Wednesday, September 27, 2006

A brief EDI VAN History – Part II

As EDI use became more wide spread, each company followed EDI standards so that communication with their trading partners was facilitated. However, each company still had the flexibility to implement EDI transactions that fit its business requirements. Large companies had the ability to dictate to their suppliers exactly how a particular EDI transaction should be formatted.

During the 1980's, EDI became even more popular and proliferated with companies who could afford to employ a VAN and who had the technical expertise to implement EDI transactions that integrated with their back office systems. The first EDI software companies provided assistance with translating EDI transactions into and out of the format used by in-house applications so that custom EDI applications did not have to be built from scratch. EDI continued to grow in popularity as an expanding number of companies saw the benefits for themselves and their trading partners. Mainframe or mini-computers were used to run EDI systems.

PC based EDI software began to emerge in the early 1990's as an alternative and at a lower price point, although EDI was still a significant investment. Competition among VANs had reduced the cost of EDI communication somewhat, but it was still expensive.

Emergence of the internet in the 1990's provided the first real competition for VANs. The obvious question was "why use a VAN for communication when the internet was free"? And innovative companies did start to do point-to-point communication over the internet. Standards emerged for this communication and the most popular became AS/2 communication . Even though the transportation of the data was free, reliable and secure communication had to be maintained for each trading partner with whom EDI transactions were exchanged.

The demise of VANs was widely predicted because the internet was "free". However, in the late 1990's and the 2000's VANs reduced their pricing in order to stay competitive with the internet alternative. In fact, prices changed so much that it again became cheaper for many companies to outsource their point-to-point communication to a VAN rather than doing it themselves with AS/2. Many of their trading partners still used a VAN for the same reason. Some VANs began offering connections to trading partners that used AS/2 communication, while others resisted the trend. Today a competitive VAN offers their customers one point of communication regardless of their trading partners' communication preferences.

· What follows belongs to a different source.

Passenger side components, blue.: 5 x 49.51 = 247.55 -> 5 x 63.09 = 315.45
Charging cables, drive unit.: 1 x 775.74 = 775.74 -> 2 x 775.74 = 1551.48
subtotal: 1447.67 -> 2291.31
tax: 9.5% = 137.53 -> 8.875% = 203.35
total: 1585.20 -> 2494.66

At 2:00 PM, Anonymous EDI Provider said...

I am looking for EDI news. I read your A brief EDI VAN History part-I. The information shared by you in this post is very impressive. Keep on posting!

At 10:40 AM, Anonymous Karuna said...

Thanks a lot for providing valuable information in VAN history and its usage. I would like to know how VANs interconnect with each other. Does it happen in a way just like how they would connect with any other trading partner? Or is there any technicalities involved in it?